A los 43 años, Mariana notó que cada vez que subía las escaleras, sus rodillas emitían un crujido seco. Al principio lo ignoró, pensando que era parte de envejecer. Pero cuando el sonido se volvió más frecuente, la preocupación llegó. ¿Estaban sus articulaciones dañadas? ¿Era el inicio de algo grave?
La respuesta, según expertos en ortopedia y bioingeniería, es más tranquilizadora de lo que parece. De acuerdo con estudios recientes publicados por National Geographic y revistas especializadas como Rheumatology y Osteoarthritis and Cartilage, los chasquidos articulares —conocidos como crepitus— no suelen implicar daño.
Qué es el crepitus y por qué se produce
El crepitus se manifiesta como un sonido de crujido o chasquido al mover la articulación, especialmente en las rodillas. Las causas más comunes incluyen:
- Formación y colapso de burbujas de gas en el líquido sinovial
- Roce de ligamentos o tendones con protuberancias óseas
- Desgaste natural del cartílago
El Dr. Mitchell McDowell explicó que en la mayoría de los casos, es parte de la mecánica normal del cuerpo, sin relación directa con patologías graves.

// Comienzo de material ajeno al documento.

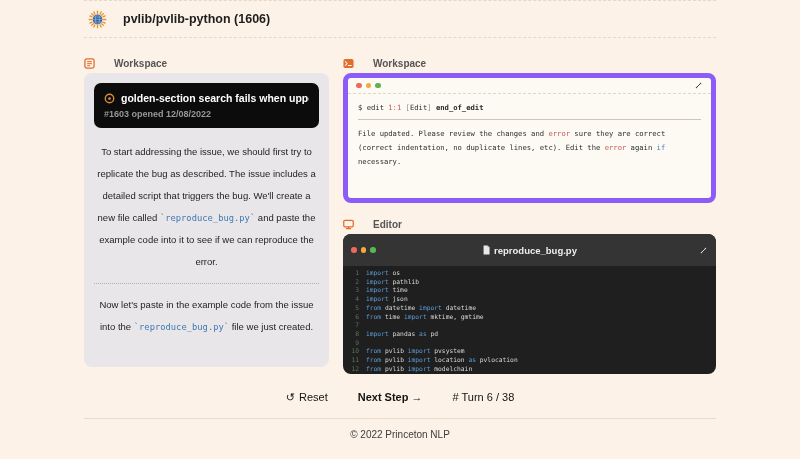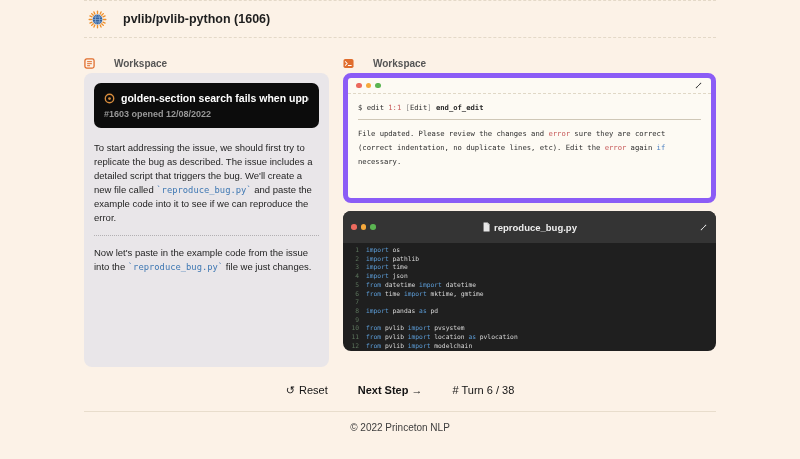--- a/index.html
+++ b/index.html
@@ -42,7 +42,7 @@
   .issue-title-row { display:flex; align-items:center; gap:6px; overflow:hidden; }
   .issue-title { color:#fff; font-size:10.5px; font-weight:700; white-space:nowrap; overflow:hidden; }
   .issue-meta { color:#989898; font-size:9px; margin-top:5px;font-weight:bold; }
-  .ws-paragraph { font-size:9.5px; line-height:14px; color:#242424; }
+  .ws-paragraph { font-size:9.5px; line-height:22px; color:#242424;text-align:center; }
   .ws-divider { border-top:1px dotted #b3b0b3; margin:10px 0; }
   .seg.code {
     font-family:"DejaVu Sans Mono", monospace; color:#3f78b3; font-size:8.8px;

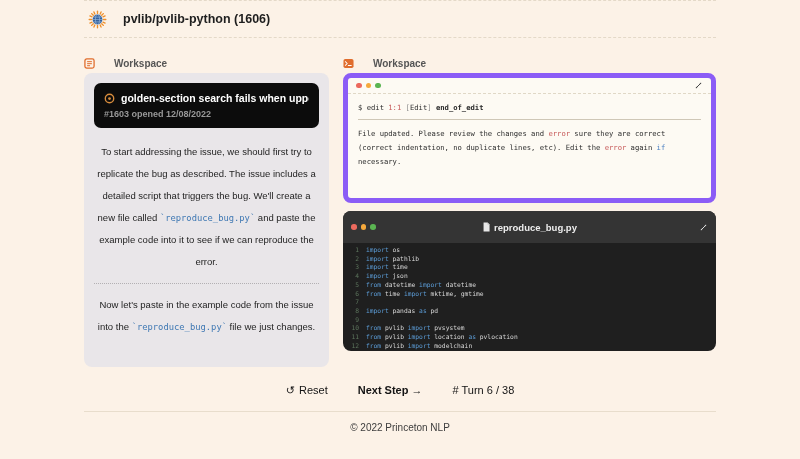--- a/index.html
+++ b/index.html
@@ -205,6 +205,14 @@
         </div>
       </div>
 
+      <div class="panel-label">
+        <svg width="11" height="11" viewBox="0 0 12 12">
+          <rect x="0.8" y="1.5" width="10.4" height="7" rx="1.4" fill="none" stroke="#e06d2d" stroke-width="1.4"></rect>
+          <line x1="6" y1="8.5" x2="6" y2="10.2" stroke="#e06d2d" stroke-width="1.4"></line>
+          <line x1="3.8" y1="10.6" x2="8.2" y2="10.6" stroke="#e06d2d" stroke-width="1.4" stroke-linecap="round"></line>
+        </svg>
+        <span>Editor</span>
+      </div>
 
       <div class="editor-window">
         <div class="editor-titlebar">

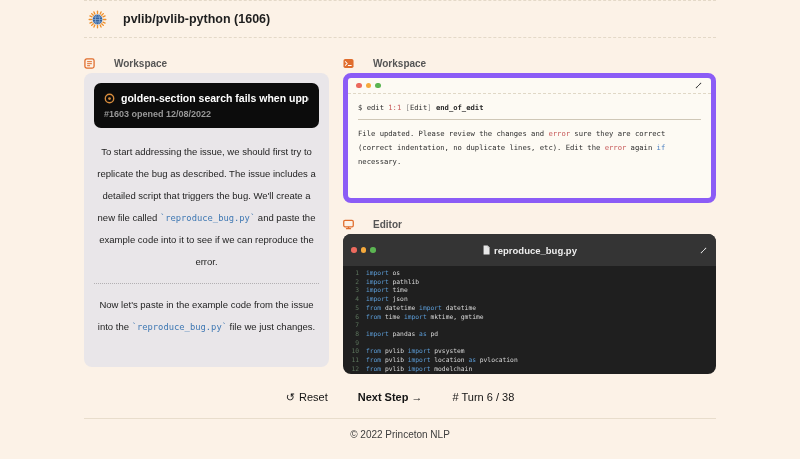--- a/index.html
+++ b/index.html
@@ -167,7 +167,7 @@
 
         <p class="ws-paragraph"><span class="seg">To start addressing the issue, we should first try to replicate the bug as described. The issue includes a detailed script that triggers the bug. We'll create a new file called </span><span class="seg code">`reproduce_bug.py`</span><span class="seg"> and paste the example code into it to see if we can reproduce the error.</span></p>
         <div class="ws-divider"></div>
-        <p class="ws-paragraph"><span class="seg">Now let's paste in the example code from the issue into the </span><span class="seg code">`reproduce_bug.py`</span><span class="seg"> file we just changes.</span></p>
+        <p class="ws-paragraph"><span class="seg">Now let's paste in the example code from the issue into the </span><span class="seg code">`reproduce_bug.py`</span><span class="seg"> file we just created.</span></p>
       </div>
     </div>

¿Cuándo es señal de alerta?
El crepitus se vuelve preocupante si va acompañado de:
- Dolor persistente
- Rigidez matutina prolongada (más de una hora)
- Hinchazón
- Bloqueo o pérdida de movimiento articular
Estas señales pueden indicar artrosis u otras afecciones. Un diagnóstico temprano mejora significativamente el tratamiento.
¿Cuántas personas lo presentan?
Una revisión sistemática publicada en BMJ Journals revela que:
- 41% de la población general experimenta ruidos en las rodillas
- 81% de quienes tienen artrosis de rodilla presentan crepitus
- Incluso personas sanas pueden tenerlo sin desarrollar dolor o discapacidad
La presencia de ruidos no equivale a daño, pero sí puede asociarse a cambios estructurales visibles en estudios por imagen.
Factores de riesgo para el desgaste articular
Además de la edad, otros factores influyen:
- Genética y antecedentes de lesiones
- Sobrecarga por actividades repetitivas (como correr en asfalto)
- Estilo de vida sedentario o inflamación por mala alimentación
- Consumo de ultraprocesados, alcohol y tabaco
El bioingeniero Barry L. Bentley subraya que “el envejecimiento articular no solo depende de los años, sino de los hábitos acumulados”.
Cómo proteger tus articulaciones
Los expertos recomiendan:
- Mantener un peso saludable
- Consumir alimentos ricos en omega-3, calcio, vitamina D y antioxidantes
- Realizar actividad física de bajo impacto: caminar, nadar, andar en bicicleta
- Incorporar ejercicios de fuerza para estabilizar la rodilla
- Evitar ejercicios de alto impacto sin supervisión
Incluso a los 40 o 50 años, es posible mejorar la salud articular con pequeños cambios diarios.
Escuchar tu cuerpo sin entrar en pánico
Escuchar un chasquido al doblar la rodilla puede ser desconcertante, pero no necesariamente alarmante. Informarse, cuidar el estilo de vida y actuar ante señales de alerta son las mejores herramientas para envejecer con movilidad y calidad.
Como Mariana descubrió tras consultar a un especialista, su caso no requería tratamiento, solo ajustes a su rutina y más atención a su cuerpo.